[Start of section]
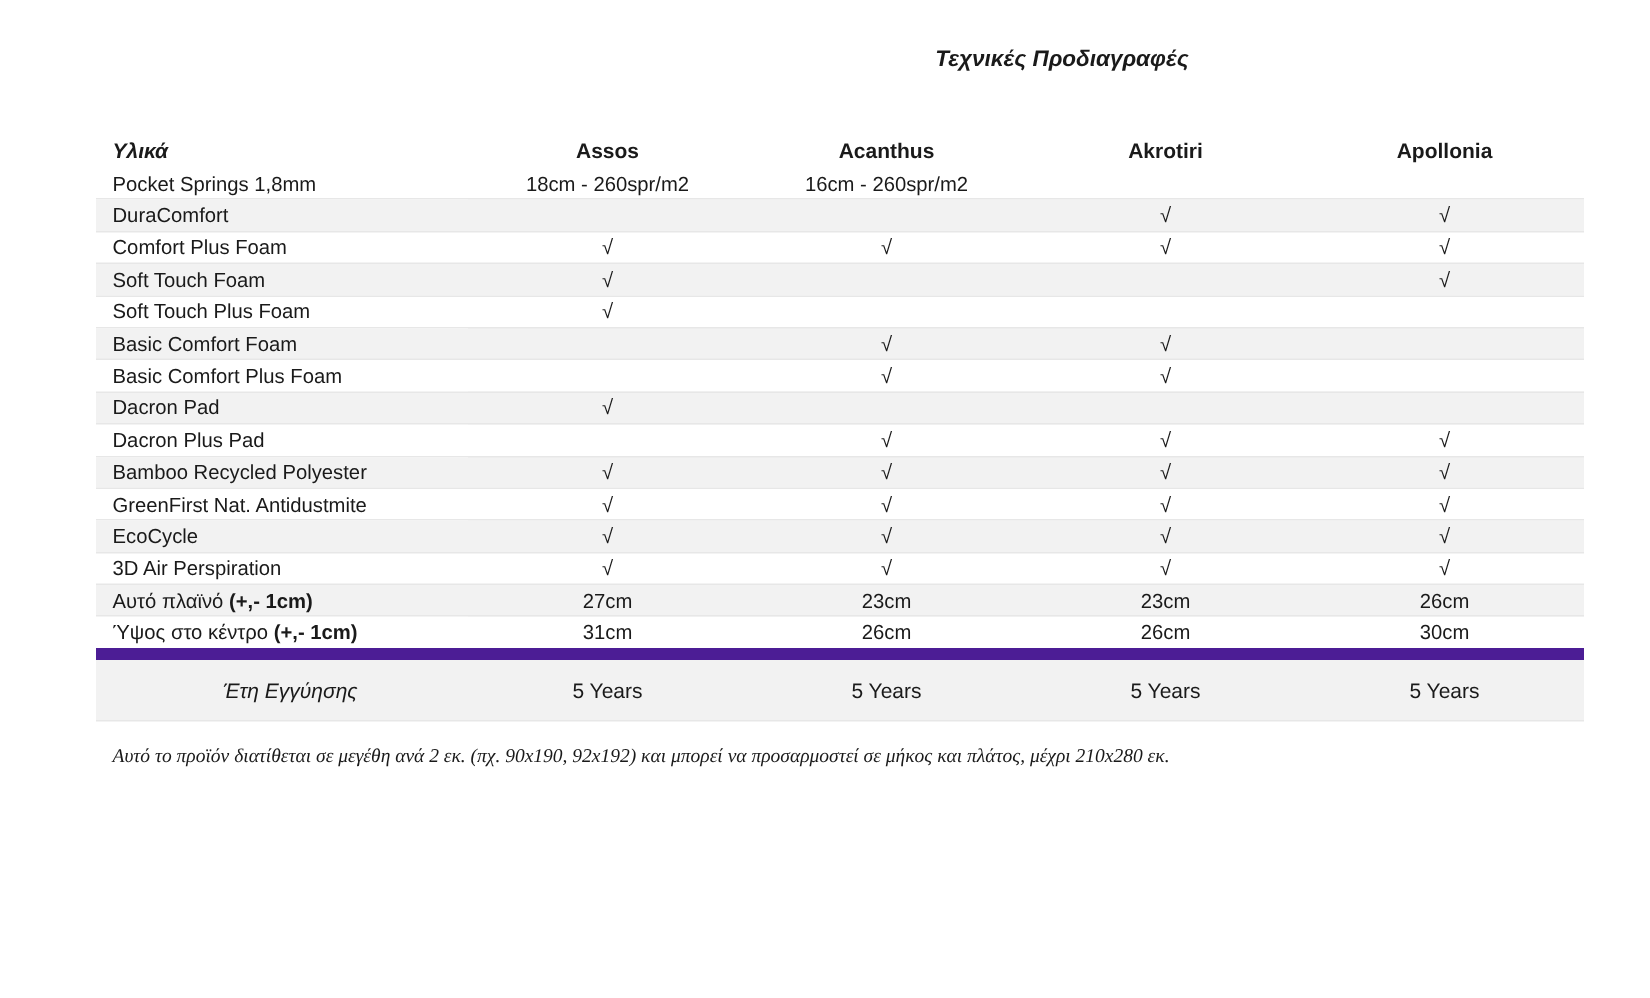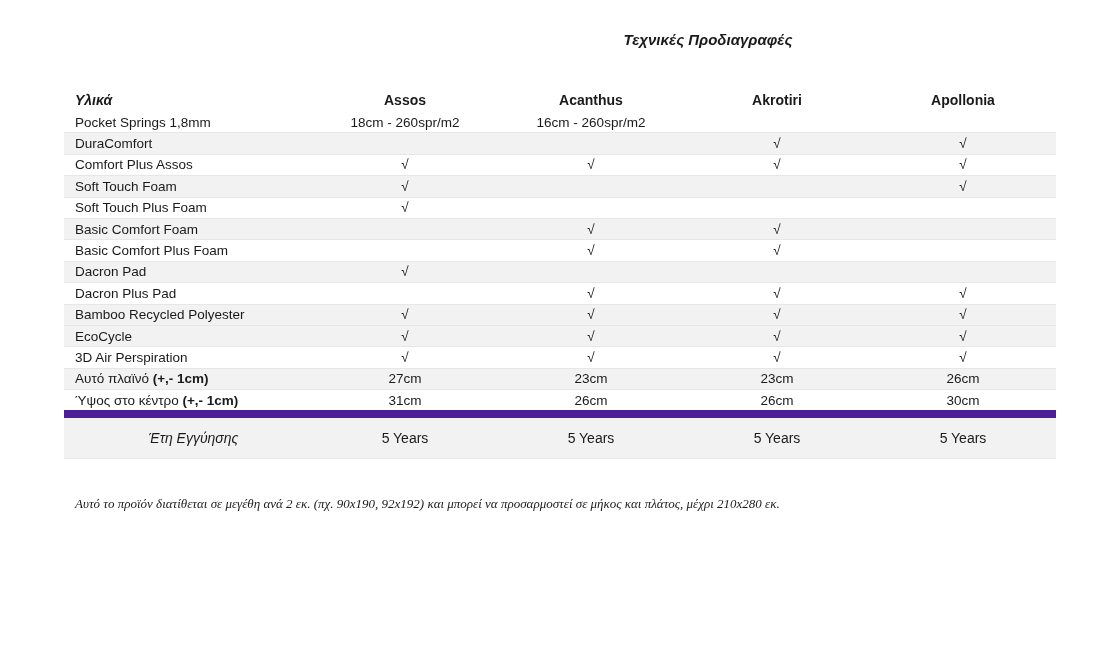--- a/index.html
+++ b/index.html
@@ -126,21 +126,21 @@
           <td class="value-cell"></td>
         </tr>
         <tr class="shaded">
           <td class="label-cell"><span>DuraComfort</span></td>
           <td class="value-cell"></td>
           <td class="value-cell"></td>
           <td class="value-cell">√</td>
           <td class="value-cell">√</td>
         </tr>
         <tr>
-          <td class="label-cell"><span>Comfort Plus Assos</span></td>
+          <td class="label-cell"><span>Comfort Plus Foam</span></td>
           <td class="value-cell">√</td>
           <td class="value-cell">√</td>
           <td class="value-cell">√</td>
           <td class="value-cell">√</td>
         </tr>
         <tr class="shaded">
           <td class="label-cell"><span>Soft Touch Foam</span></td>
           <td class="value-cell">√</td>
           <td class="value-cell"></td>
           <td class="value-cell"></td>
@@ -176,20 +176,27 @@
         </tr>
         <tr>
           <td class="label-cell"><span>Dacron Plus Pad</span></td>
           <td class="value-cell"></td>
           <td class="value-cell">√</td>
           <td class="value-cell">√</td>
           <td class="value-cell">√</td>
         </tr>
         <tr class="shaded">
           <td class="label-cell"><span>Bamboo Recycled Polyester</span></td>
+          <td class="value-cell">√</td>
+          <td class="value-cell">√</td>
+          <td class="value-cell">√</td>
+          <td class="value-cell">√</td>
+        </tr>
+        <tr>
+          <td class="label-cell"><span>GreenFirst Nat. Antidustmite</span></td>
           <td class="value-cell">√</td>
           <td class="value-cell">√</td>
           <td class="value-cell">√</td>
           <td class="value-cell">√</td>
         </tr>
         <tr class="shaded">
           <td class="label-cell"><span>EcoCycle</span></td>
           <td class="value-cell">√</td>
           <td class="value-cell">√</td>
           <td class="value-cell">√</td>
[End of section]
Work item - Output every entry exactly as given; pictures are not part of the copy.

Solution for this exercise -
--- a/index.html
+++ b/index.html
@@ -126,21 +126,21 @@
           <td class="value-cell"></td>
         </tr>
         <tr class="shaded">
           <td class="label-cell"><span>DuraComfort</span></td>
           <td class="value-cell"></td>
           <td class="value-cell"></td>
           <td class="value-cell">√</td>
           <td class="value-cell">√</td>
         </tr>
         <tr>
-          <td class="label-cell"><span>Comfort Plus Assos</span></td>
+          <td class="label-cell"><span>Comfort Plus Foam</span></td>
           <td class="value-cell">√</td>
           <td class="value-cell">√</td>
           <td class="value-cell">√</td>
           <td class="value-cell">√</td>
         </tr>
         <tr class="shaded">
           <td class="label-cell"><span>Soft Touch Foam</span></td>
           <td class="value-cell">√</td>
           <td class="value-cell"></td>
           <td class="value-cell"></td>
@@ -176,20 +176,27 @@
         </tr>
         <tr>
           <td class="label-cell"><span>Dacron Plus Pad</span></td>
           <td class="value-cell"></td>
           <td class="value-cell">√</td>
           <td class="value-cell">√</td>
           <td class="value-cell">√</td>
         </tr>
         <tr class="shaded">
           <td class="label-cell"><span>Bamboo Recycled Polyester</span></td>
+          <td class="value-cell">√</td>
+          <td class="value-cell">√</td>
+          <td class="value-cell">√</td>
+          <td class="value-cell">√</td>
+        </tr>
+        <tr>
+          <td class="label-cell"><span>GreenFirst Nat. Antidustmite</span></td>
           <td class="value-cell">√</td>
           <td class="value-cell">√</td>
           <td class="value-cell">√</td>
           <td class="value-cell">√</td>
         </tr>
         <tr class="shaded">
           <td class="label-cell"><span>EcoCycle</span></td>
           <td class="value-cell">√</td>
           <td class="value-cell">√</td>
           <td class="value-cell">√</td>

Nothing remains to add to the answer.